Davalı Ahmet, davacı kardeşinin dava konusu taşınmazda miraspayını kendisine haricen sattığını, satış parasını aldığını belirterek, davanın reddini savunmuştur.
Mahkemece, davacının davaya konu taşınmazdaki payını diğer davalı Ahmet"e haricen satarak taşınmazla ilgisini kestiği, artık taşınmazın maliki olmadığı bu nedenle atmanın önlenmesi yönünde dava açma hakkı bulunmadığı gerekçesiyle davanın sıfat yokluğundan reddine karar verilmiştir.

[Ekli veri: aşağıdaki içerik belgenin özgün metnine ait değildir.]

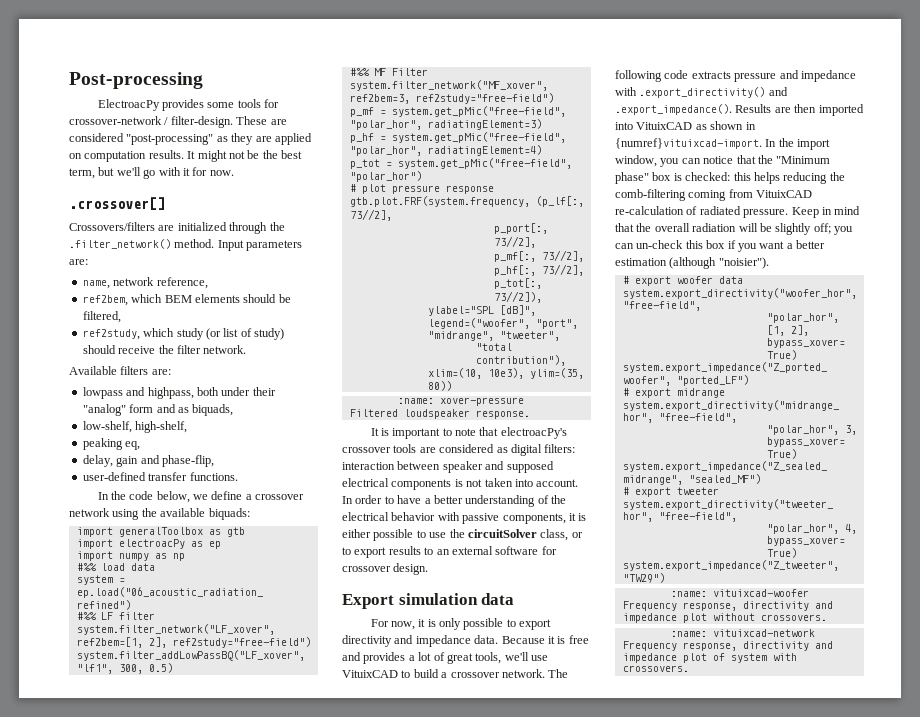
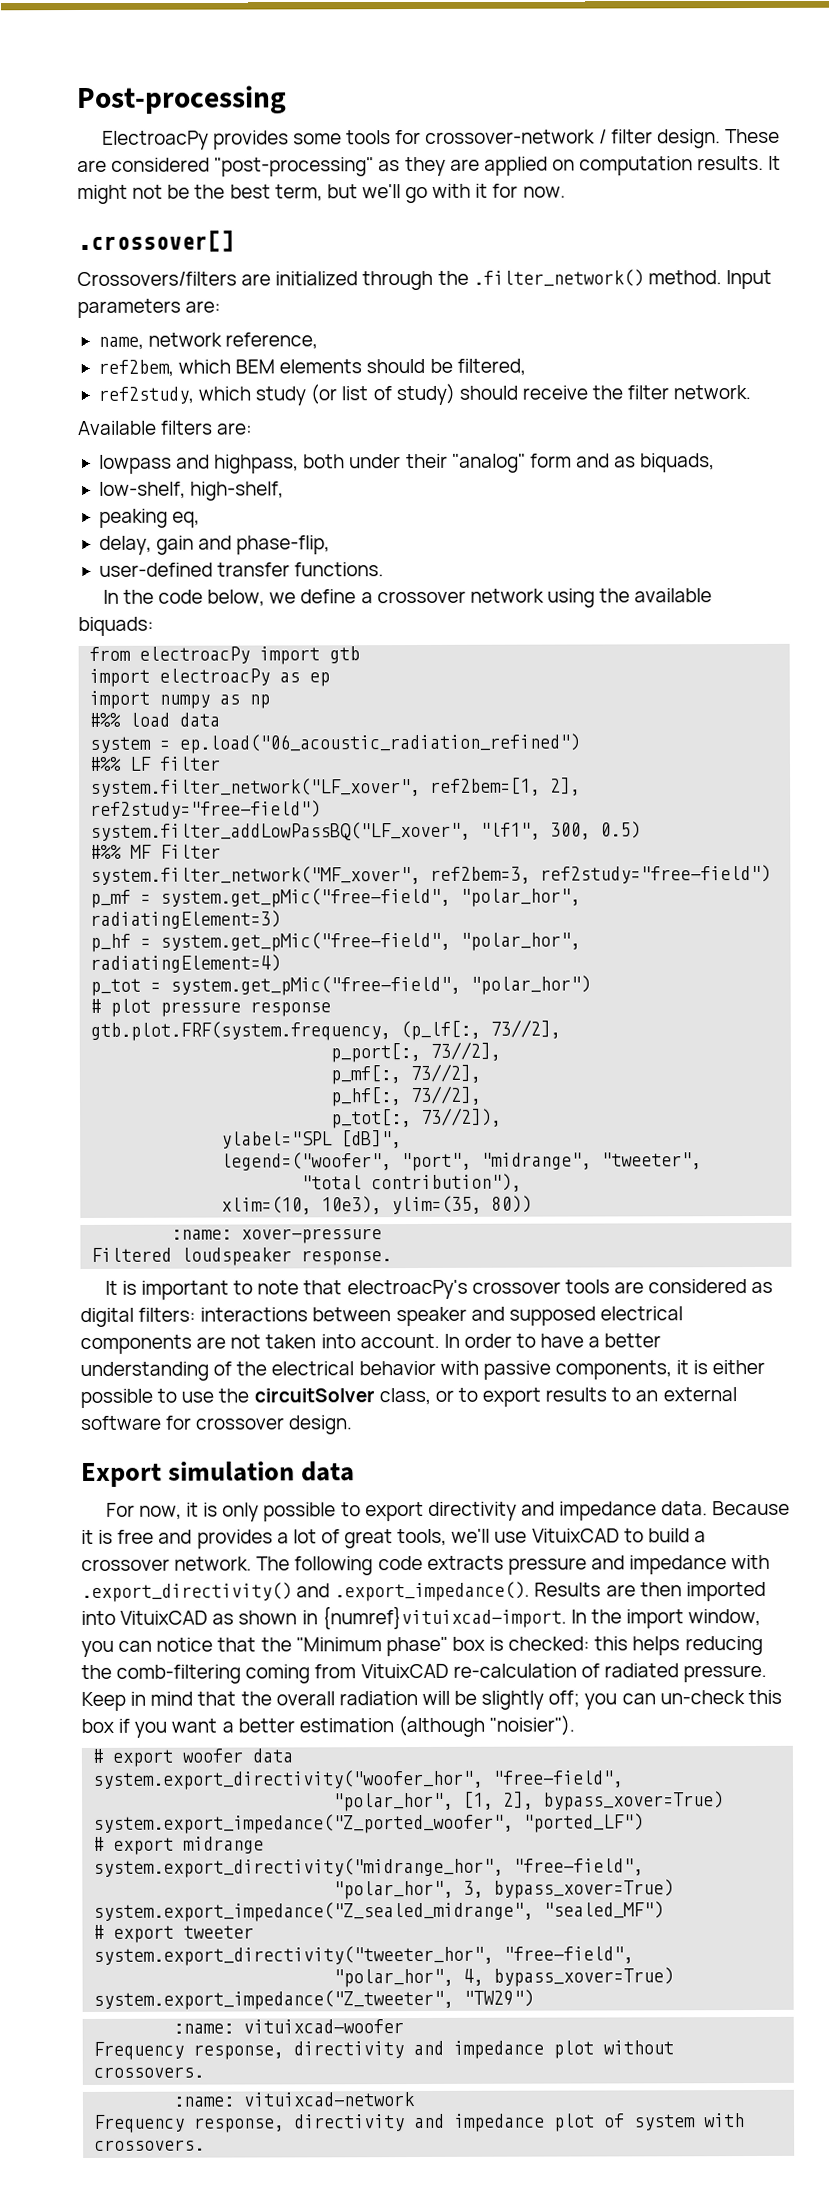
- ElectroacPy provides some tools for crossover-network / filter-design.
+ ElectroacPy provides some tools for crossover-network / filter design.
- import generalToolbox as gtb
+ from electroacPy import gtb
- It is important to note that electroacPy's crossover tools are considered as digital filters: interaction between speaker and supposed electrical components is not taken into account.
+ It is important to note that electroacPy's crossover tools are considered as digital filters: interactions between speaker and supposed electrical components are not taken into account.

Dosya içeriğine ve toplanan delillere göre, davaya konu 632 parsel sayılı taşınmazın tarafların murisi H.. K.."ya ait iken 04.03.1992 tarihinde ölümü ile taraflarında aralarında bulunduğu mirasçılarına intikal ettiği, 11.01.1994 tarihinde kesinleşen kadastro tespiti ile taşınmazın miras hisseleri oranında miraşçılar adına tapuya tescil edildiği, davacının 06.10.1998 tarihli adi yazılı şekilde düzenlenmiş senetle, taşınmazdaki miras payını davalı Ahmet"e satış yaptığı dosya içeriği ile sabittir.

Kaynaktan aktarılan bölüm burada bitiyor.